1. When trying to access the Aria Operations for Logs UIs, you get the "This site can't be reached" error.
2. df -h output in the nodes' SSH sessions show /storage/core 100% full.
3. You observed large buckets under /storage/core/loginsight/cidata/store by running the following command:
du -hscx * 2>/dev/null | sort -h
3. In ui-runtime.log, you see WARN log traces with the error "Insufficient disk space for compaction..."
Aria Operations for Logs 8.18.x
/storage/core is at 100% full on one or more nodes due to large buckets.
Workaround:
1. SSH into each node as root user and run the following command to verify which node has 100% /storage/core.
df -h /storage/core
2. Run the following command to list buckets size with the largest listed at the bottom.
du -hscx /storage/core/loginsight/cidata/store/* 2>/dev/null | sort -h
3. Change directory to /usr/lib/loginsight/application/sbin/.
cd /usr/lib/loginsight/application/sbin/
4. Run the following command to manually delete buckets by 100 at a time and checking the usage size of /storage/core.
./bucket-tools --delete oldBucketsCount=100
df -h /storage/core
Note: The above command is to remove the oldest 100 buckets. You can increase the number accordingly if the progress is too slow after 5+ actions. The script will also stop the loginsight service and prompt you to verify the command. Hit y to continue.
5. Keep executing step 4 until /storage/core is <= 97%.
6. Restart loginsight service on all nodes by running the following command and the UIs should be accessible after this step.
service loginsight restart
1. 97% /storage/core is normal. See more details in /storage/core partition is running out of available disk space on an Aria Operations for Logs virtual appliance.

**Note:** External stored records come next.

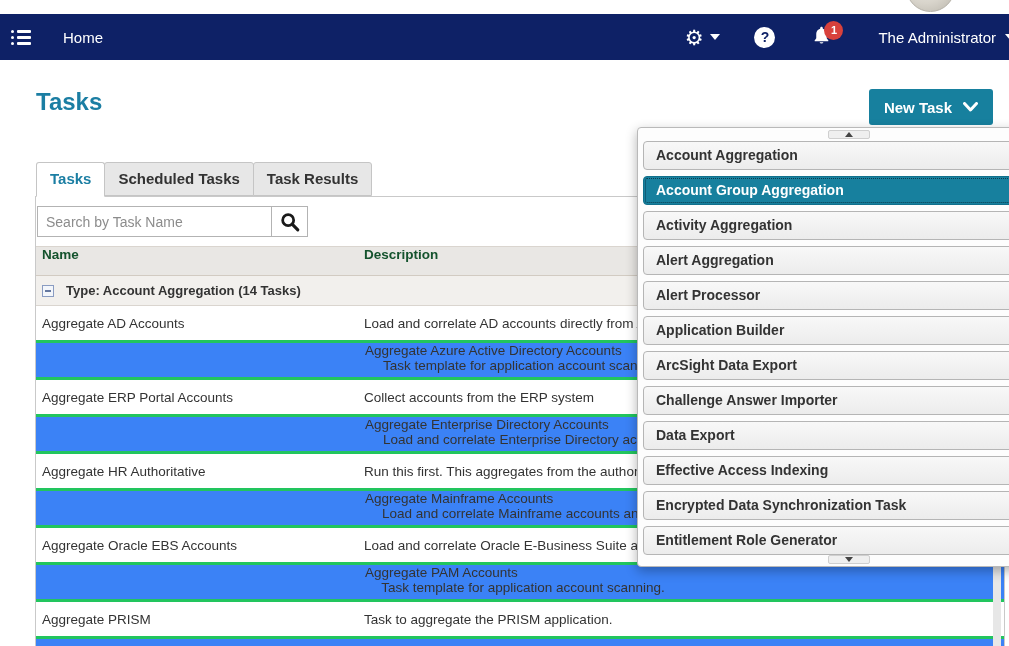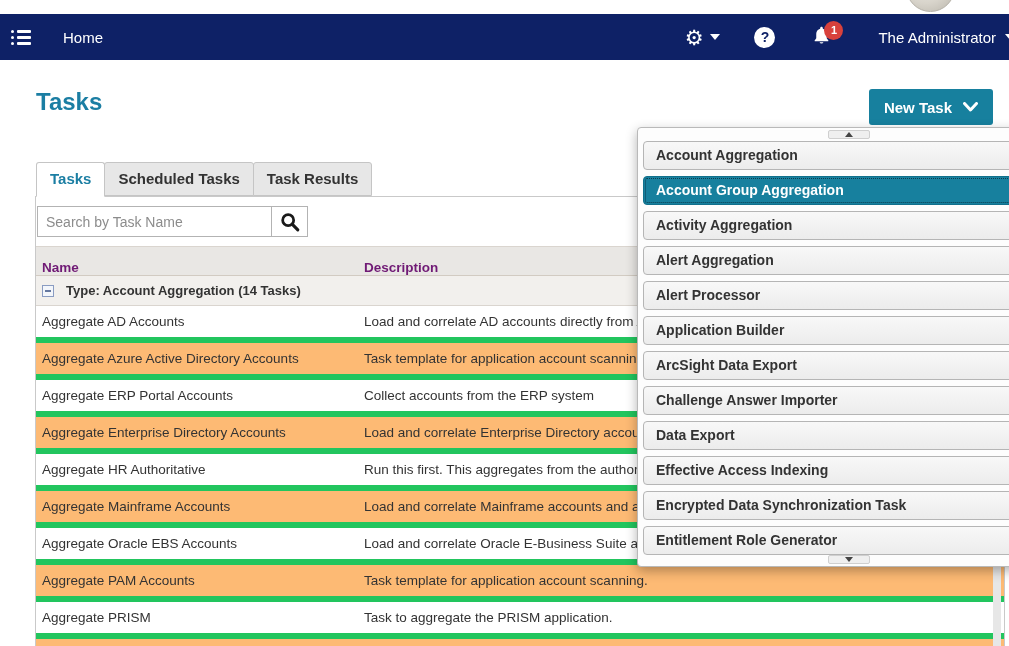"Name" .g-header { align-items: flex-end -> flex-start; color: #701a75 -> #14532d }
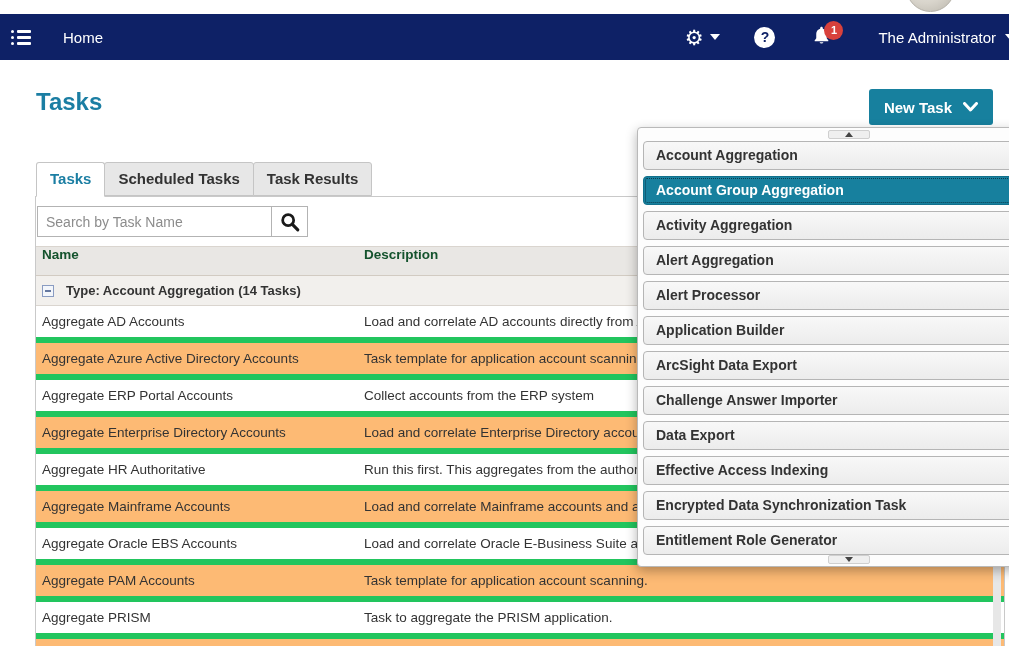"Aggregate AD Accounts" .t-row { border-bottom: 6px solid #22c55e -> 3px solid #22c55e }
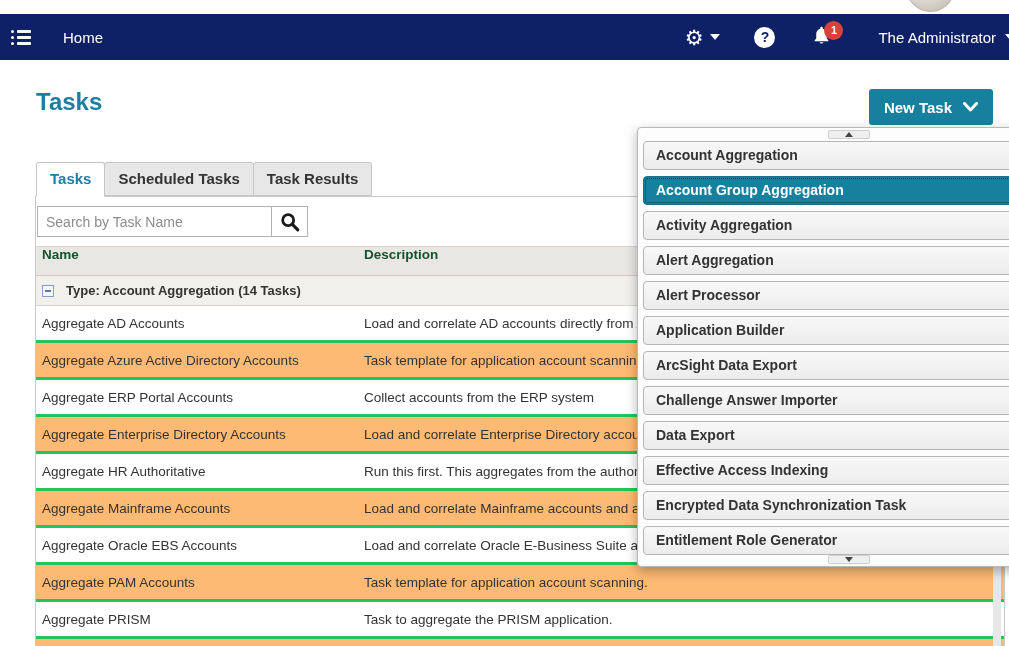"Aggregate Azure Active Directory" .t-row.alt { background: #fdba74 -> #3b82f6; flex-direction: none -> column }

2. After the UIs are back up, make sure the environment is sized correctly by following Sizing the VMware Aria Operations for Logs Virtual Appliance, which includes KB 332393 to scale up to XL, XXL, and XXXL sizes. You can Add a Worker Node to a VMware Aria Operations for Logs Cluster if needed. Make sure you are following VMware Aria Operations for Logs Configuration Limits.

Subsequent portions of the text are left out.